TASK OBJECTIVE
Repeat the entire listing below exactly.

SUPPLIED DATA

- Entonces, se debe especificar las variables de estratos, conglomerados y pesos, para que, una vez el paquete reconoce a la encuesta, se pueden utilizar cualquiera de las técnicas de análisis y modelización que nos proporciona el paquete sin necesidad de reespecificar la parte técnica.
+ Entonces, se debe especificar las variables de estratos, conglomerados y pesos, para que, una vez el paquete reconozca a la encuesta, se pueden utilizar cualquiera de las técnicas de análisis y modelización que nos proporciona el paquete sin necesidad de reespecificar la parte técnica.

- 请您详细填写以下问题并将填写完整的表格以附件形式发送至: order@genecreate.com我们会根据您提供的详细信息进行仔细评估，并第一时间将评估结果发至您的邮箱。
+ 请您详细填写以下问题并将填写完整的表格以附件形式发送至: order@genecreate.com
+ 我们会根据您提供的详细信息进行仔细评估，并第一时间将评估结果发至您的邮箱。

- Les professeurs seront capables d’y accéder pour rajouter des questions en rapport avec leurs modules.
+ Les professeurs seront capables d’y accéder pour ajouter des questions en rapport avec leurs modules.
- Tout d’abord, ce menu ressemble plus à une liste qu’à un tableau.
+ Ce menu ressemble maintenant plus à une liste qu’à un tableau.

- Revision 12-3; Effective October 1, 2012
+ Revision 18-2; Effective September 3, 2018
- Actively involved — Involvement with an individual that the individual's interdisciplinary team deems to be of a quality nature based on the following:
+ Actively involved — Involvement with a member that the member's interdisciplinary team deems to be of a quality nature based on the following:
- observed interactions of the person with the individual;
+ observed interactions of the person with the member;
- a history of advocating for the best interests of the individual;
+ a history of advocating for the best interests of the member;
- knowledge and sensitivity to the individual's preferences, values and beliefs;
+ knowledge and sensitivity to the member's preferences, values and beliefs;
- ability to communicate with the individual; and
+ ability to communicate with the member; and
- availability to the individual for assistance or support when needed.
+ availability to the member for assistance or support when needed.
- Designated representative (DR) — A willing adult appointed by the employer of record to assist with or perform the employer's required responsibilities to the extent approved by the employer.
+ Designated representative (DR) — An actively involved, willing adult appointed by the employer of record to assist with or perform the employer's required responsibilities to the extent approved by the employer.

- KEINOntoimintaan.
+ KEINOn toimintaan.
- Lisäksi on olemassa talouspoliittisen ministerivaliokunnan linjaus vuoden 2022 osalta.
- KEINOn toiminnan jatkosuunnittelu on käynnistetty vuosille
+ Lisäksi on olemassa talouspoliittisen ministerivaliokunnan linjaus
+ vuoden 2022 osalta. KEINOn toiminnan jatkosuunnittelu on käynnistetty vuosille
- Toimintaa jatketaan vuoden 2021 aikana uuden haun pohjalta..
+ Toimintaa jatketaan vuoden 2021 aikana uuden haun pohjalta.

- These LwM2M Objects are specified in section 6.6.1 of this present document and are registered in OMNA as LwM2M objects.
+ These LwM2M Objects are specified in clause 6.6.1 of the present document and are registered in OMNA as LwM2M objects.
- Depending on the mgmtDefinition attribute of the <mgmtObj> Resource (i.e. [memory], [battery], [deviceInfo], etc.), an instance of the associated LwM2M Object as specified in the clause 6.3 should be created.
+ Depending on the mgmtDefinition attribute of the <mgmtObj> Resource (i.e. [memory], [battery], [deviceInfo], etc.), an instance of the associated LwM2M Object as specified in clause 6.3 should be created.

RESULT FOR THIS TASK
- Entonces, se debe especificar las variables de estratos, conglomerados y pesos, para que, una vez el paquete reconoce a la encuesta, se pueden utilizar cualquiera de las técnicas de análisis y modelización que nos proporciona el paquete sin necesidad de reespecificar la parte técnica.
+ Entonces, se debe especificar las variables de estratos, conglomerados y pesos, para que, una vez el paquete reconozca a la encuesta, se pueden utilizar cualquiera de las técnicas de análisis y modelización que nos proporciona el paquete sin necesidad de reespecificar la parte técnica.

- 请您详细填写以下问题并将填写完整的表格以附件形式发送至: order@genecreate.com我们会根据您提供的详细信息进行仔细评估，并第一时间将评估结果发至您的邮箱。
+ 请您详细填写以下问题并将填写完整的表格以附件形式发送至: order@genecreate.com
+ 我们会根据您提供的详细信息进行仔细评估，并第一时间将评估结果发至您的邮箱。

- Les professeurs seront capables d’y accéder pour rajouter des questions en rapport avec leurs modules.
+ Les professeurs seront capables d’y accéder pour ajouter des questions en rapport avec leurs modules.
- Tout d’abord, ce menu ressemble plus à une liste qu’à un tableau.
+ Ce menu ressemble maintenant plus à une liste qu’à un tableau.

- Revision 12-3; Effective October 1, 2012
+ Revision 18-2; Effective September 3, 2018
- Actively involved — Involvement with an individual that the individual's interdisciplinary team deems to be of a quality nature based on the following:
+ Actively involved — Involvement with a member that the member's interdisciplinary team deems to be of a quality nature based on the following:
- observed interactions of the person with the individual;
+ observed interactions of the person with the member;
- a history of advocating for the best interests of the individual;
+ a history of advocating for the best interests of the member;
- knowledge and sensitivity to the individual's preferences, values and beliefs;
+ knowledge and sensitivity to the member's preferences, values and beliefs;
- ability to communicate with the individual; and
+ ability to communicate with the member; and
- availability to the individual for assistance or support when needed.
+ availability to the member for assistance or support when needed.
- Designated representative (DR) — A willing adult appointed by the employer of record to assist with or perform the employer's required responsibilities to the extent approved by the employer.
+ Designated representative (DR) — An actively involved, willing adult appointed by the employer of record to assist with or perform the employer's required responsibilities to the extent approved by the employer.

- KEINOntoimintaan.
+ KEINOn toimintaan.
- Lisäksi on olemassa talouspoliittisen ministerivaliokunnan linjaus vuoden 2022 osalta.
- KEINOn toiminnan jatkosuunnittelu on käynnistetty vuosille
+ Lisäksi on olemassa talouspoliittisen ministerivaliokunnan linjaus
+ vuoden 2022 osalta. KEINOn toiminnan jatkosuunnittelu on käynnistetty vuosille
- Toimintaa jatketaan vuoden 2021 aikana uuden haun pohjalta..
+ Toimintaa jatketaan vuoden 2021 aikana uuden haun pohjalta.

- These LwM2M Objects are specified in section 6.6.1 of this present document and are registered in OMNA as LwM2M objects.
+ These LwM2M Objects are specified in clause 6.6.1 of the present document and are registered in OMNA as LwM2M objects.
- Depending on the mgmtDefinition attribute of the <mgmtObj> Resource (i.e. [memory], [battery], [deviceInfo], etc.), an instance of the associated LwM2M Object as specified in the clause 6.3 should be created.
+ Depending on the mgmtDefinition attribute of the <mgmtObj> Resource (i.e. [memory], [battery], [deviceInfo], etc.), an instance of the associated LwM2M Object as specified in clause 6.3 should be created.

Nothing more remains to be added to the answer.